The average age of a president in Africa is 62, and young protesters say they are frustrated with an aging leadership that does not hear their growing calls for change.

Here are some youth-led protests across the continent from this past year that you may not have heard of:

Senegalese youth challenge election delay

In February, young people in Senegal, where more than 60% of the population is under 25, led nationwide anti-government protests after a decision to delay a highly anticipated presidential vote from February to December.

What began on university campuses soon spread to the streets of major cities.

Demonstrators, including children, rejected former President Macky Sall's 10-month vote delay, which many said threatened the country's longstanding democracy.

Sall eventually reversed the decision to stall the vote, paving the way for the election of Africa's youngest leader, Bassirou Diomaye Faye.

Senegalese demonstrators protest against the postponement of the Feb. 25 presidential election, in Dakar, Senegal February 9, 2024. REUTERS/Zohra Bensemra

Senegalese demonstrators protest against the postponement of the Feb. 25 presidential election, in Dakar, Senegal February 9, 2024. REUTERS/Zohra Bensemra

Senegalese demonstrators protest against the postponement of the Feb. 25 presidential election, in Dakar, Senegal February 9, 2024. REUTERS/Zohra Bensemra

Ugandan climate activists face harassment

Young climate activists from Uganda are at the forefront of pushing back against the proposed East African Crude Oil Pipeline (EACOP), which would ship crude from Lake Albert in Uganda to a port on Tanzania's Indian Ocean coast.

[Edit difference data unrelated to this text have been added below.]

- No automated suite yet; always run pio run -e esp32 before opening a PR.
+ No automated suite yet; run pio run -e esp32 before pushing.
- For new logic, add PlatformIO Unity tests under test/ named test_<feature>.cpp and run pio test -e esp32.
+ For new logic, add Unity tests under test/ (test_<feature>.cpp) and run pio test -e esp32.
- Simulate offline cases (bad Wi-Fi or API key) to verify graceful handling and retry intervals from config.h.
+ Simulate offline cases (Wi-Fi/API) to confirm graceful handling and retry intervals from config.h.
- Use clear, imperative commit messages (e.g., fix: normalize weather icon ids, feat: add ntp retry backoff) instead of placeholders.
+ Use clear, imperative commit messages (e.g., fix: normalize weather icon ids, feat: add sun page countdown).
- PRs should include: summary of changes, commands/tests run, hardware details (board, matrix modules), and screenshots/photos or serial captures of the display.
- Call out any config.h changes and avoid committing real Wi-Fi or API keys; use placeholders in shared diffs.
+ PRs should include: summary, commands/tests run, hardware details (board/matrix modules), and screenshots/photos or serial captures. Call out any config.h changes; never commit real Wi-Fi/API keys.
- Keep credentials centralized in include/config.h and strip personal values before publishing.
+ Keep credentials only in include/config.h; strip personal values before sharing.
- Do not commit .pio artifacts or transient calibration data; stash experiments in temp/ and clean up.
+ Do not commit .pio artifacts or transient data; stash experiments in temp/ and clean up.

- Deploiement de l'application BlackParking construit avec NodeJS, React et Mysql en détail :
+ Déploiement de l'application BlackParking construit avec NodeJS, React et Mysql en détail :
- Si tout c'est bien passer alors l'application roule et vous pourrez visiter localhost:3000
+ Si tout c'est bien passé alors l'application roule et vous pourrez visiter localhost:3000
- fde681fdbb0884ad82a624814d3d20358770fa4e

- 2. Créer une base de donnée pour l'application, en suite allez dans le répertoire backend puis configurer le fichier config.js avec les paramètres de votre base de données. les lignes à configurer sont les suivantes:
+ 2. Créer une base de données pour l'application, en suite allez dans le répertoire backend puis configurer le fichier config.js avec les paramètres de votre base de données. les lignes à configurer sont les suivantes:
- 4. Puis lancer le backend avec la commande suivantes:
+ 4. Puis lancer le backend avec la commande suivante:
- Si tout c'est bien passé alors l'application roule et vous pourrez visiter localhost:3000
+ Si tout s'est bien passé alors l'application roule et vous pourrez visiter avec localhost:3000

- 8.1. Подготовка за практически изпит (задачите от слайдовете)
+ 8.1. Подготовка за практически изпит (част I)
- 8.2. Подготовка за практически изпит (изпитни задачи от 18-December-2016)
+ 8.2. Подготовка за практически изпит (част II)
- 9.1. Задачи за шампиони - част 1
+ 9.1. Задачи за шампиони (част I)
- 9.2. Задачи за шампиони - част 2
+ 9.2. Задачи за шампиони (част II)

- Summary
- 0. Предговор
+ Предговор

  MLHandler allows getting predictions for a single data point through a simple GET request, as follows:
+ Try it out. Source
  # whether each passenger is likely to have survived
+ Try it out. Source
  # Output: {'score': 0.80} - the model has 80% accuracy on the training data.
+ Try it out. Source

Activists campaigning against the environmental and social impacts of EACOP have been beaten and arrested, and faced online surveillance and abductions, according to the New York-based Human Rights Watch.

Emboldened by Kenya's anti-finance bill protests, neighbouring Ugandans have also taken to social media to spur a similar pushback against their government, planning a march to parliament on July 23 to call out government corruption.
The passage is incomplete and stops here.